Dark money is a term for political spending by nonprofit organizations and shell corporations that, unlike political action committees and candidates, are not required to disclose their donors.
Proponents of such anonymous spending say disclosure can stifle speech and subject donors to harassment. But critics say it allows special interest groups and wealthy individuals to exert undue influence on elections without revealing their involvement.
Issue One, a bipartisan watchdog organization, warned in a recent report that unregulated shell companies can serve as a convenient conduit for illegal foreign campaign contributions into U.S. elections. In recent years, the Justice Department has charged several individuals with funneling millions of dollars in foreign money into U.S. elections.

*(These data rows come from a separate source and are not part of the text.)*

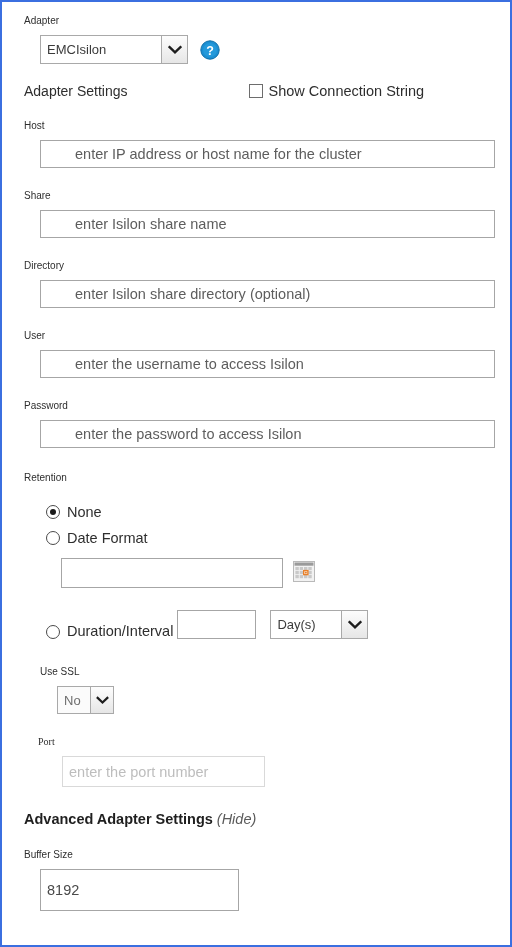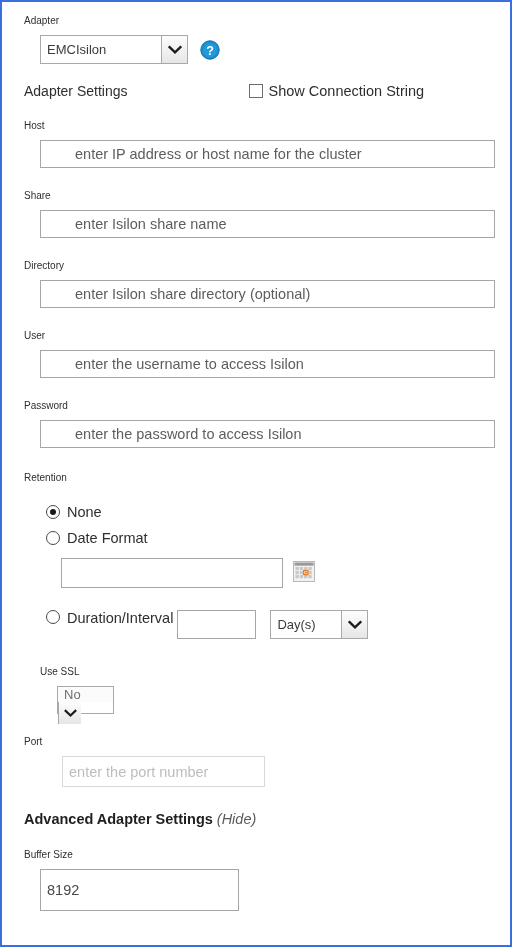--- a/index.html
+++ b/index.html
@@ -156,7 +156,7 @@
 
   .duration-row {
     display: flex;
-    align-items: flex-start;
+    align-items: flex-end;
     margin-left: 44px;
   }
   .duration-input { width: 79px; height: 29px; margin-left: 4px; }

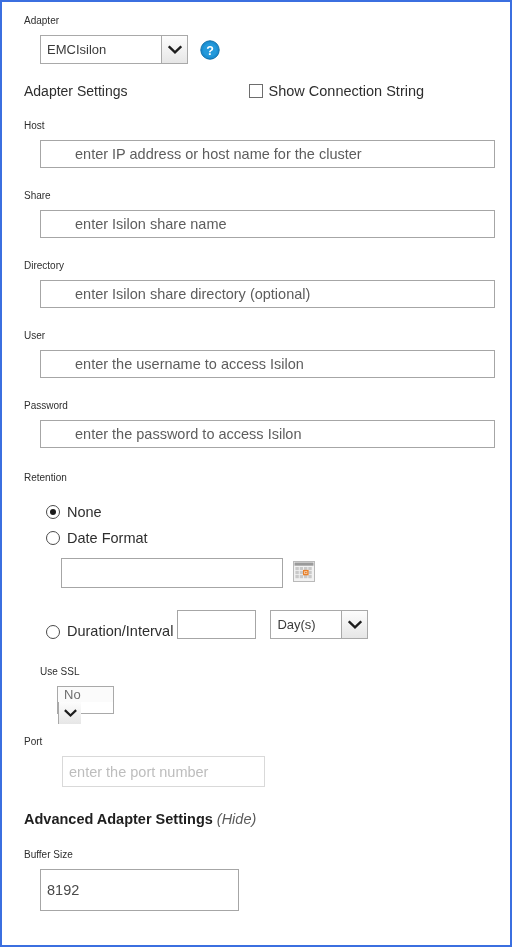--- a/index.html
+++ b/index.html
@@ -312,7 +312,7 @@
 
   <div class="field-label" style="margin-left:38px;">Use SSL</div>
   <div style="margin-left:55px;">
-    <span class="select-wrap muted" style="width:57px;height:28px;flex-direction:column;">
+    <span class="select-wrap muted" style="width:57px;height:28px;">
       <span class="sel-value">No</span>
       <span class="sel-btn" style="width:22px;flex:0 0 22px;">
         <svg class="chev" width="13" height="9" viewBox="0 0 14 10" aria-hidden="true">

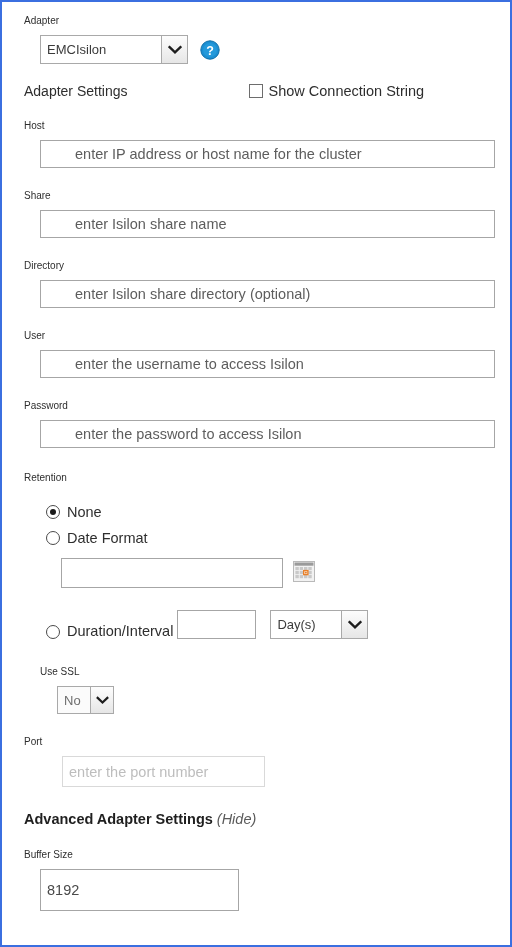--- a/index.html
+++ b/index.html
@@ -324,7 +324,7 @@
 
   <div style="height:19px;"></div>
 
-  <div class="field-label" style="margin-left:22px;">Port</div>
+  <div class="field-label" style="margin-left:36px;font-family:Liberation Serif, serif;">Port</div>
   <div style="margin-left:60px;">
     <input class="text-input disabled" type="text" style="width: 203px; height: 31px;" disabled="" value="" placeholder="enter the port number">
   </div>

The 2010 Supreme Court ruling, known as Citizens United and opposed by Ginsburg and the court's three other liberal justices, lifted restrictions on political spending by corporations and labor unions, giving rise to dark money groups and so-called super PACs.
In the early years following Citizens United, dark money was a "Republican problem," said Zach Wamp, a former Republican congressman from Tennessee - meaning Republicans made the greater use of the unidentified political funding.
In the last two election cycles, however, liberal dark money groups have outspent their conservative counterparts as Democrats have resorted to some of the same tactics they once denounced as corrupt.
"It's about power," Wamp said in an interview. "It's about who is in, who is out."
A fierce critic of dark money, Wamp now co-chairs Issue One's bipartisan "ReFormers Caucus."
According to the Center for Responsive Politics, dark money groups are on track to top $1 billion in direct spending reported to the Federal Election Commission (FEC) since Citizens United.
Massoglia, of CRP, noted that over this time period, dark money groups have funneled billions more into political ads, political committees such as super PACs and issue advocacy ads that seek to influence electoral outcomes.
"We really are seeing millions of dollars pouring in every day," Massoglia said.